# What you should do:
Copy exactly the lines of the records below, and only those lines, beginning with the line that contains "(516, 164) none -> [82,302,96,313] V." and ending with the line that contains "(173, 1050) none".

━━ Records supplied ━━

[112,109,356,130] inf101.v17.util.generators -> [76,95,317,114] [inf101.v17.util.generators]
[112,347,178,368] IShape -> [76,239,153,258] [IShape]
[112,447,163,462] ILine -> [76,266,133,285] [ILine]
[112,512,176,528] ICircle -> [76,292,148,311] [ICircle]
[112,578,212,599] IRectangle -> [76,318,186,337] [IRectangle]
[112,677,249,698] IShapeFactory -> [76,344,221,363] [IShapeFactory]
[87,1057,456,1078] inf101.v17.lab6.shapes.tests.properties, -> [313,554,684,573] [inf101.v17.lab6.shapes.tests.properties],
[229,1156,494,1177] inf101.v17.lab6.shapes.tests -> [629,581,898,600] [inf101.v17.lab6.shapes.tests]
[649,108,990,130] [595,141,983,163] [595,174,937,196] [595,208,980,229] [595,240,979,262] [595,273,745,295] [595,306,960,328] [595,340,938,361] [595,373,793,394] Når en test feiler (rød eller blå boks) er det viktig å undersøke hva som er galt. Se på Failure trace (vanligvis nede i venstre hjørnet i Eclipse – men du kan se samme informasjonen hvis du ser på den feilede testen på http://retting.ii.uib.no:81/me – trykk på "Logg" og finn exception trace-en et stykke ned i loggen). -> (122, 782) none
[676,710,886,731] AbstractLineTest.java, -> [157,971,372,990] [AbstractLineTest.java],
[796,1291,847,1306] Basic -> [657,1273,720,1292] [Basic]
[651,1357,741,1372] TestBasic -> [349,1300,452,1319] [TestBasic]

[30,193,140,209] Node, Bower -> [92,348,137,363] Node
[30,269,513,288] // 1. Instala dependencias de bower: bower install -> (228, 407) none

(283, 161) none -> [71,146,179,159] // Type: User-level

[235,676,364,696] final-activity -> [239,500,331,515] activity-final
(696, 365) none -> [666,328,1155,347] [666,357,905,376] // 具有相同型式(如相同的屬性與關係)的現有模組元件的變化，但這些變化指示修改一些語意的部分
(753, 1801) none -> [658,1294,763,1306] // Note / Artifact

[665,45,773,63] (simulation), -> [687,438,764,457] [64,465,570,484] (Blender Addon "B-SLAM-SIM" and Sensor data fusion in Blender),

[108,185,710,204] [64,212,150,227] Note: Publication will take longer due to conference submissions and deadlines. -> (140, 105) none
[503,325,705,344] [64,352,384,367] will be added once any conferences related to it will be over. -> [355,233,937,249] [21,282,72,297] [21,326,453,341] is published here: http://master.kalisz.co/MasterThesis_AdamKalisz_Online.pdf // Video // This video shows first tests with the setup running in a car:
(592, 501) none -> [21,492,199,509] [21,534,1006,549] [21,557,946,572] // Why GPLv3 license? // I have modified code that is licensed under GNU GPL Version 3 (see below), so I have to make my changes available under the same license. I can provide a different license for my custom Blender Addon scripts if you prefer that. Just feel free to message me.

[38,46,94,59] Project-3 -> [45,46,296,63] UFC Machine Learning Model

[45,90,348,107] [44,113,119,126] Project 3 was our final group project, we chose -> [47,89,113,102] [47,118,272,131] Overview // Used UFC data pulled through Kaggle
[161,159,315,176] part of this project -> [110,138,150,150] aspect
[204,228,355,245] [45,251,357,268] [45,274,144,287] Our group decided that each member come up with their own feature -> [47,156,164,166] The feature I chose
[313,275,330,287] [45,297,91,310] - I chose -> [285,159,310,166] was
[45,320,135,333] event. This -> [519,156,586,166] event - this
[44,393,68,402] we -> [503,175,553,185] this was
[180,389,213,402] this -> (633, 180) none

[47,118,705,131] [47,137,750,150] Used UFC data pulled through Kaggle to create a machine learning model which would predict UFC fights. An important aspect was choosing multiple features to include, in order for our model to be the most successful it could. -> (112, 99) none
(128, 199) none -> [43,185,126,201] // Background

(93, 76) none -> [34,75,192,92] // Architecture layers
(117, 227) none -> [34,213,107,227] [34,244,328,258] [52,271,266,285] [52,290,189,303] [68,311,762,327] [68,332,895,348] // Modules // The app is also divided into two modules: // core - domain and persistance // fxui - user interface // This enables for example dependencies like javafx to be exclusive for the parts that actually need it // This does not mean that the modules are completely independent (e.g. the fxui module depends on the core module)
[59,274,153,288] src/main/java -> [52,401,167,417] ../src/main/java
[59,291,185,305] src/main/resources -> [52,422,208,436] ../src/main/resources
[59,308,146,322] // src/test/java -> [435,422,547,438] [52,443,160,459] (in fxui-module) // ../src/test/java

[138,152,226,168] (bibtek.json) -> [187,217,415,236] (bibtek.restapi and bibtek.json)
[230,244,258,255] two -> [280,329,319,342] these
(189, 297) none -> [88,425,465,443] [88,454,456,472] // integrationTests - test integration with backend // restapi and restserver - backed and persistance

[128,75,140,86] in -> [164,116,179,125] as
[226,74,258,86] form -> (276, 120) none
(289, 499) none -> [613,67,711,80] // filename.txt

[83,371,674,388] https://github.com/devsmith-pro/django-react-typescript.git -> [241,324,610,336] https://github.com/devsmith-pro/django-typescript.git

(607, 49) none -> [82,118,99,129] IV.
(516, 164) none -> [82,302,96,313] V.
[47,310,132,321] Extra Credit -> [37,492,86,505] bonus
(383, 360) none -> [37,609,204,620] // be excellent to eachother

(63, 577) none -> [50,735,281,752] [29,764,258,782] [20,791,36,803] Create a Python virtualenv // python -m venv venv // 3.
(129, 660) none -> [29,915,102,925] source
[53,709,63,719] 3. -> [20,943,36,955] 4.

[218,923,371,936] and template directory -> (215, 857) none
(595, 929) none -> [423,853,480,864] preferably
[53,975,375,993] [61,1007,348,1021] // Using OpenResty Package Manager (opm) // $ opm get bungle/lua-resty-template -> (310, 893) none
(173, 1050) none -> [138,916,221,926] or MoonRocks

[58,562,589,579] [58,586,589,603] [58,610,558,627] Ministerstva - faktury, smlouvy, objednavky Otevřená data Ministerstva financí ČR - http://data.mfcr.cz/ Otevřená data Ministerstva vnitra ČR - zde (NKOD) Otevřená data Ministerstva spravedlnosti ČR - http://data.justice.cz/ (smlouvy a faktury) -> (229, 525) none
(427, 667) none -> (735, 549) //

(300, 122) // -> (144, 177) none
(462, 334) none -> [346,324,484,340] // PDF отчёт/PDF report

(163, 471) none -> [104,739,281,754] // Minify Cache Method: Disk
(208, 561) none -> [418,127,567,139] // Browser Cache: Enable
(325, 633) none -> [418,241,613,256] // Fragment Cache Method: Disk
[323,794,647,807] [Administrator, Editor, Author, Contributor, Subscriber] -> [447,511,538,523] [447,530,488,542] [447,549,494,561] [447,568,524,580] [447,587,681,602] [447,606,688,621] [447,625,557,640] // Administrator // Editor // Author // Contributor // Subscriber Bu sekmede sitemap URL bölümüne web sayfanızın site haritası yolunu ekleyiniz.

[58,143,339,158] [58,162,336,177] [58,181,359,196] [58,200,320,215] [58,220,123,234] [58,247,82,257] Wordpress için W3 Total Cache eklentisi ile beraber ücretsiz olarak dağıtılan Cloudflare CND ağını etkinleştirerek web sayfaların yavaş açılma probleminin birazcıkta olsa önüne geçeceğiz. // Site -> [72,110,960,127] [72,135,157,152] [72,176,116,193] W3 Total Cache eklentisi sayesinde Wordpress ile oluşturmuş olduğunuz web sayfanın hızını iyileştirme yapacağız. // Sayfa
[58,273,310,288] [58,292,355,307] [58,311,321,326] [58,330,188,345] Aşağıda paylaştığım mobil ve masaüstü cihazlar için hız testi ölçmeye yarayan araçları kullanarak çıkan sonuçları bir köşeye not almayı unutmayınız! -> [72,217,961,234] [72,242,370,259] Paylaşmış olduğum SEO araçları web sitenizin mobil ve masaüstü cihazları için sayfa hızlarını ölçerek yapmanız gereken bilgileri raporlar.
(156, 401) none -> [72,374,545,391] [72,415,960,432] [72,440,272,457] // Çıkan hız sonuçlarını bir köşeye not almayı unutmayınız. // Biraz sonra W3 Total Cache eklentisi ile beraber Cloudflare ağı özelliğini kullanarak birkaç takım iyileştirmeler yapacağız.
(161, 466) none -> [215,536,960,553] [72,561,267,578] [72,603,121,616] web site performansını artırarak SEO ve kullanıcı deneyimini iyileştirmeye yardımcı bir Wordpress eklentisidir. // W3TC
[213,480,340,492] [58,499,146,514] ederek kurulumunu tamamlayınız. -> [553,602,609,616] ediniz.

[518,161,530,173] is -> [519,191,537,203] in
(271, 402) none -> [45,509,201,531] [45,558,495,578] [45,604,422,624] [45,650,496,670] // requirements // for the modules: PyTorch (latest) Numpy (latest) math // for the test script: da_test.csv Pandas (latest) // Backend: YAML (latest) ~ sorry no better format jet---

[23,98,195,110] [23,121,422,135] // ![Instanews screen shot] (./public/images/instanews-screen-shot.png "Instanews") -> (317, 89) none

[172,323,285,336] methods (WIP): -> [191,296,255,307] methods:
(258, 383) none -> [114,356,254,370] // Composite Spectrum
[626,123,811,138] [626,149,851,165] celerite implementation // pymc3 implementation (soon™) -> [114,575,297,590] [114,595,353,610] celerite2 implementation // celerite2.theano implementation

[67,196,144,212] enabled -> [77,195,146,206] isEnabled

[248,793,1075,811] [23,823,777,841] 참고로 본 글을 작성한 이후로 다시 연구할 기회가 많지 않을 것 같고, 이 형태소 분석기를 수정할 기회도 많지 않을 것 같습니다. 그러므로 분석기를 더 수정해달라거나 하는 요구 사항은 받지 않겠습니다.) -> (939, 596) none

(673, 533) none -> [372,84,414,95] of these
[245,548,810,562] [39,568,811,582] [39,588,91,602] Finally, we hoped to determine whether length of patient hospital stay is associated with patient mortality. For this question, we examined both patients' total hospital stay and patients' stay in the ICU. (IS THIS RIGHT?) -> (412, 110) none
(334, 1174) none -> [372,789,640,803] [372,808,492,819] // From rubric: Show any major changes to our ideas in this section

━━━

# Output of the task:
(516, 164) none -> [82,302,96,313] V.
[47,310,132,321] Extra Credit -> [37,492,86,505] bonus
(383, 360) none -> [37,609,204,620] // be excellent to eachother

(63, 577) none -> [50,735,281,752] [29,764,258,782] [20,791,36,803] Create a Python virtualenv // python -m venv venv // 3.
(129, 660) none -> [29,915,102,925] source
[53,709,63,719] 3. -> [20,943,36,955] 4.

[218,923,371,936] and template directory -> (215, 857) none
(595, 929) none -> [423,853,480,864] preferably
[53,975,375,993] [61,1007,348,1021] // Using OpenResty Package Manager (opm) // $ opm get bungle/lua-resty-template -> (310, 893) none
(173, 1050) none -> [138,916,221,926] or MoonRocks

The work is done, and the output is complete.